Dining or shopping in an off-street parking area or side yard may be more common this summer in Salt Lake City after Mayor Erin Mendenhall waived regulations this week that prevent outdoor activities on private property.

Under a proclamation issued Thursday evening, owners of restaurants and other retail shops can apply for a permit that would allow them to “operate outside on their own private property, or adjacent city-owned property” including off-street parking areas and private yards.

Businesses must keep a minimum 6-foot passageway for pedestrians on the sidewalk, the order says.

The temporary change is an economic one while the city is under COVID-19 restrictions, Mendenhall said in a news release. It is designed to help businesses “increase their ability to serve their customers, while still ensuring distancing guidelines are kept during these summer months.”

While it applies to all retail businesses, the mayor’s proclamation is especially beneficial for restaurants with space to expand their dining footprint, said Dee Brewer, executive director of the Downtown Alliance.

“To achieve physical distance standards between diners, restaurants have reduced their guest capacity by 40% to 70%,” he said. “We are hopeful that many restaurants can expand their safe seating under these new provisions.”

This week, 114 downtown restaurants are open with dine-in or takeout service, Brewer said. The number of open downtown restaurants has grown each week since May 9.

It’s a trend that is happening across the country. Cities from Tampa, Fla., to Las Vegas to Portland, Maine, are opening sidewalks and closing streets to create large alfresco or plein air dining rooms, USA Today reported, to help shops and restaurants reopen and still observe social distancing guidelines.

Scott Evans, owner of Pago and Finca restaurants, is one of several Salt Lake City business owners who backs the mayor’s move.

“I applaud her for listening to the small-business community and acting quickly,” he said. “It is a simple solution that has immediate positive results.”

Evans said Pago, his 13-table restaurant at 878 S. 900 East, can use only five tables to meet social distancing requirements. “This takes our capacity of 50 down to 20 people inside.”

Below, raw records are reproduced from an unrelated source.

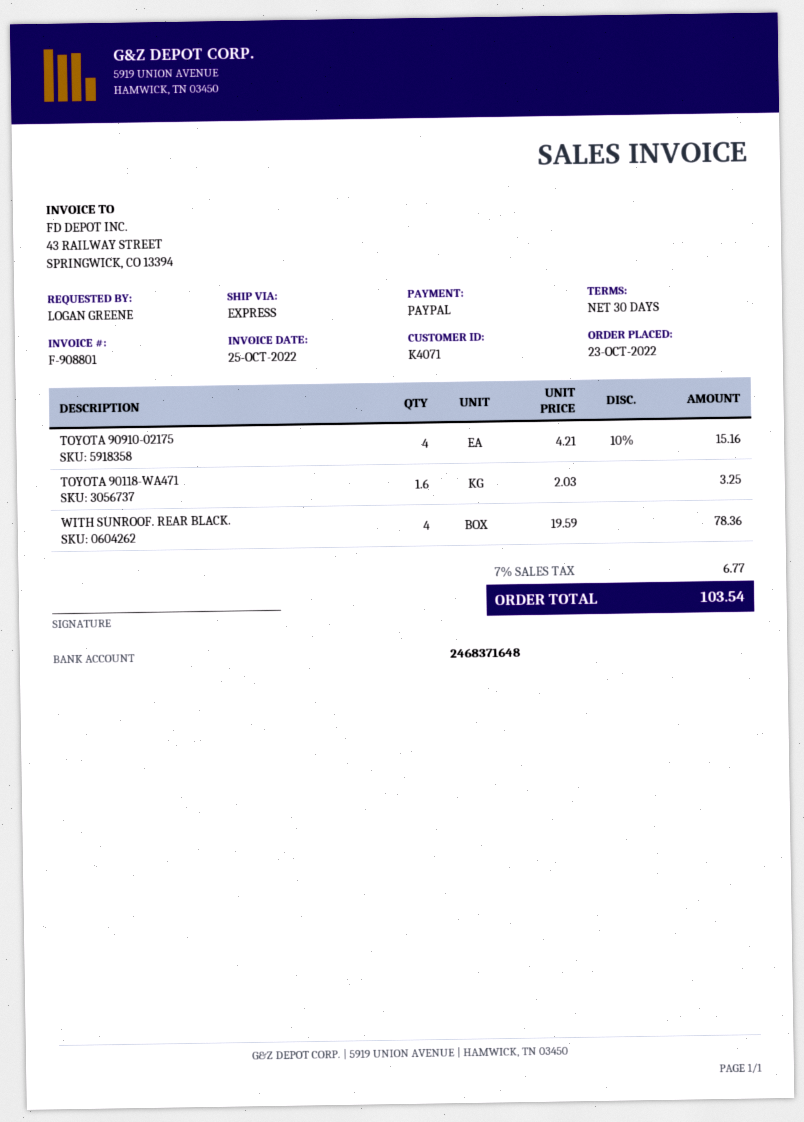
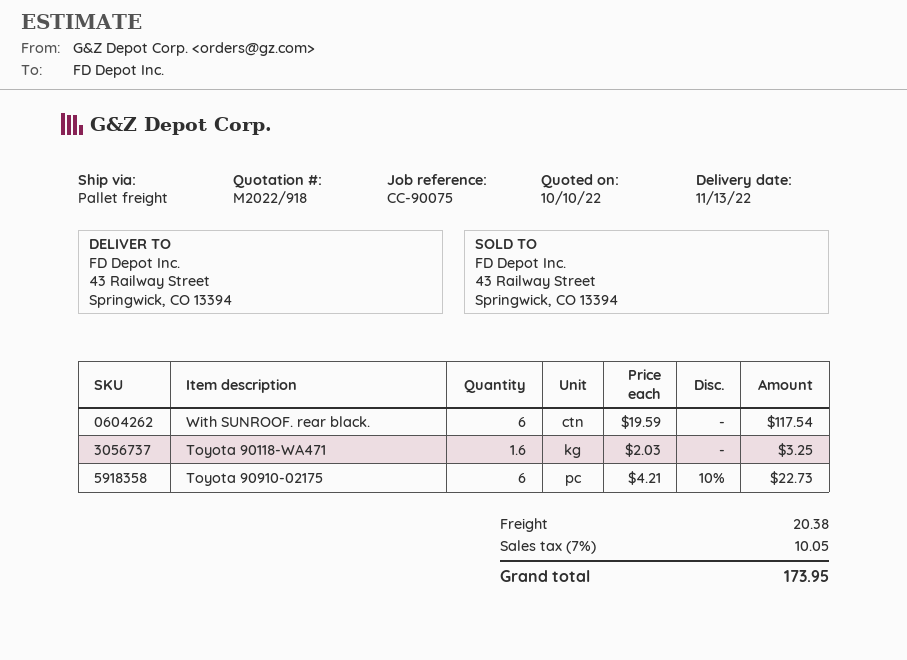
shipping method: express -> pallet freight
TOYOTA 90910-02175: 4 x 4.21 - 10% = 15.16 -> 6 x 4.21 - 10% = 22.73
WITH SUNROOF. REAR BLACK.: 4 x 19.59 = 78.36 -> 6 x 19.59 = 117.54
shipping: none -> 20.38
tax: 7% = 6.77 -> 7% = 10.05
total: 103.54 -> 173.95

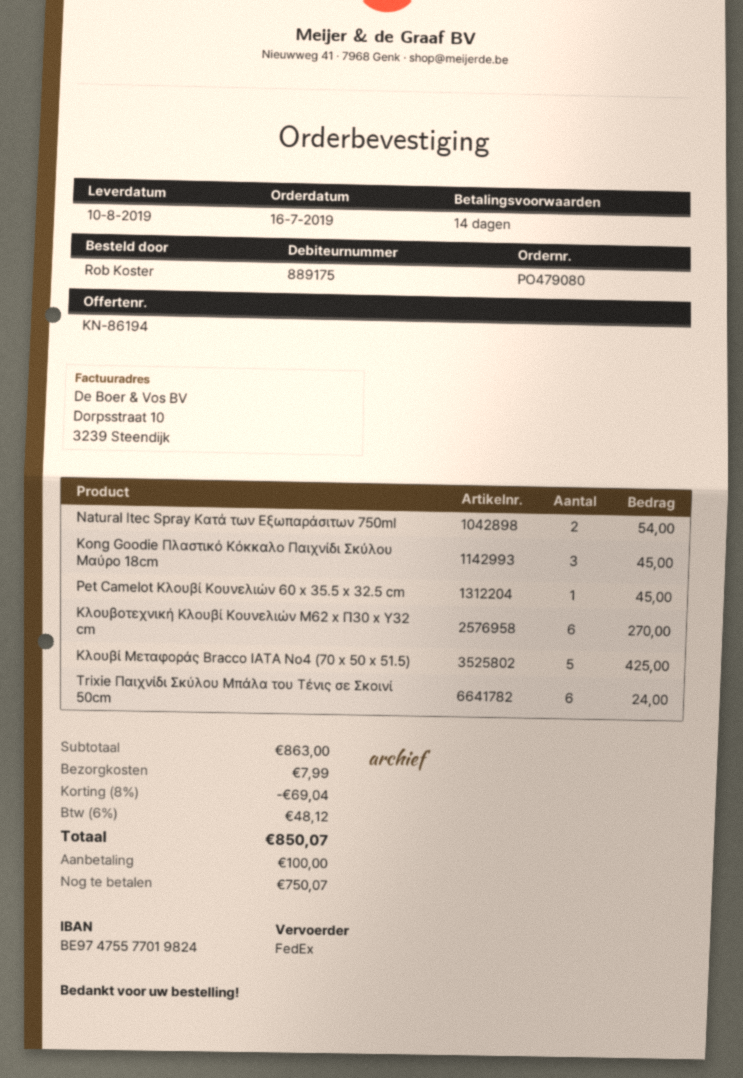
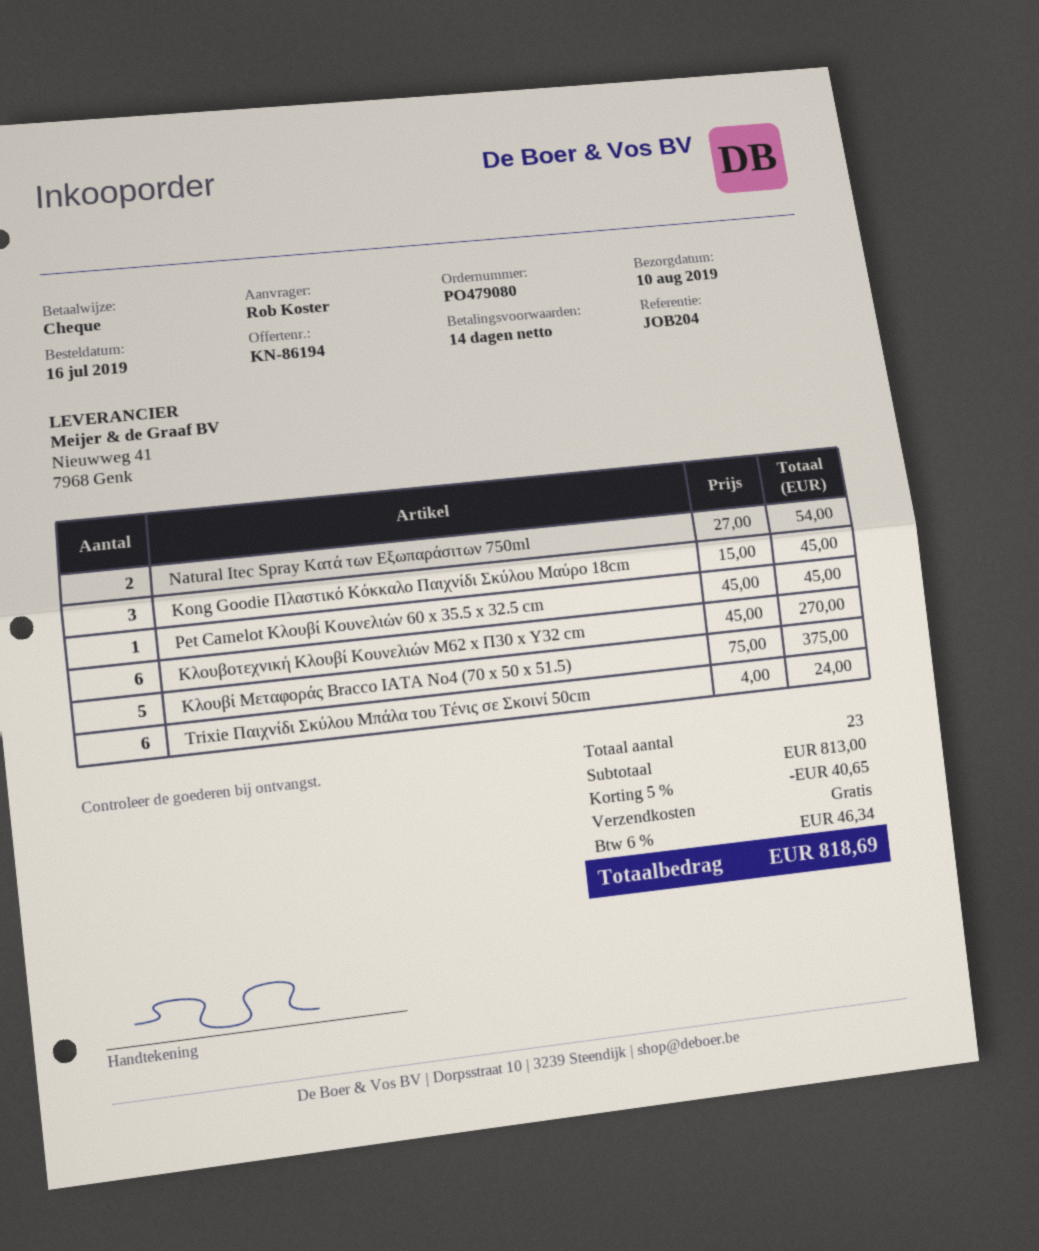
Κλουβί Μεταφοράς Bracco IATA No4 (70 x 50 x 51.5): 5 for 425.00 -> 5 for 375.00
subtotal: 863.00 -> 813.00
discount: 8% = 69.04 -> 5% = 40.65
shipping: 7.99 -> 0.00
tax: 6% = 48.12 -> 6% = 46.34
total: 850.07 -> 818.69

And only four of the eight tables on the patio can be used.

“With the changes from Salt Lake City, we would be able to add an additional four or five tables on the park strip,” he said, “which would make a significant improvement on the chance to capture some additional guests and revenue.”

Evans said the only stumbling block will be for restaurants that serve alcohol. They will need to get approval from the Utah Department of Alcoholic Beverage Control.

“The ability to sell alcohol in these expanded seating areas is critical,” he said. “A streamlined and simple process ... would be very helpful for the restaurant community.”

In an email Friday, the DABC said Salt Lake City restaurants won’t be cited — at least for a week — if they expand those sales. But it is encouraging businesses that serve alcohol to wait for the issue to be addressed next week.

The agency said it is in discussions with the Gov. Gary Herbert’s office and the Legislature with regard to the issue of alcohol service in expanded outdoor dining areas.

“The DABC lacks the authority to unilaterally modify existing laws absent express authority otherwise from either the governor or the Legislature,” the statement said. “Given the current economic environment, some cities and licensees have taken action prior to formal legislative resolution of the issue."

The DABC said it understands that COVID-19 has had a significant economic impact on cities and businesses.

“We will refrain from enforcing aspects of the alcohol sales, service and consumption laws for the next week, provided licensees comply with the following”:

• Sales to minors and intoxicated individuals are strictly prohibited.

• Licensees comply with all the requirements imposed by their respective municipalities.

• Alcohol sales, service and consumption occur within the modified premises approved by the municipality in which the licensee is located.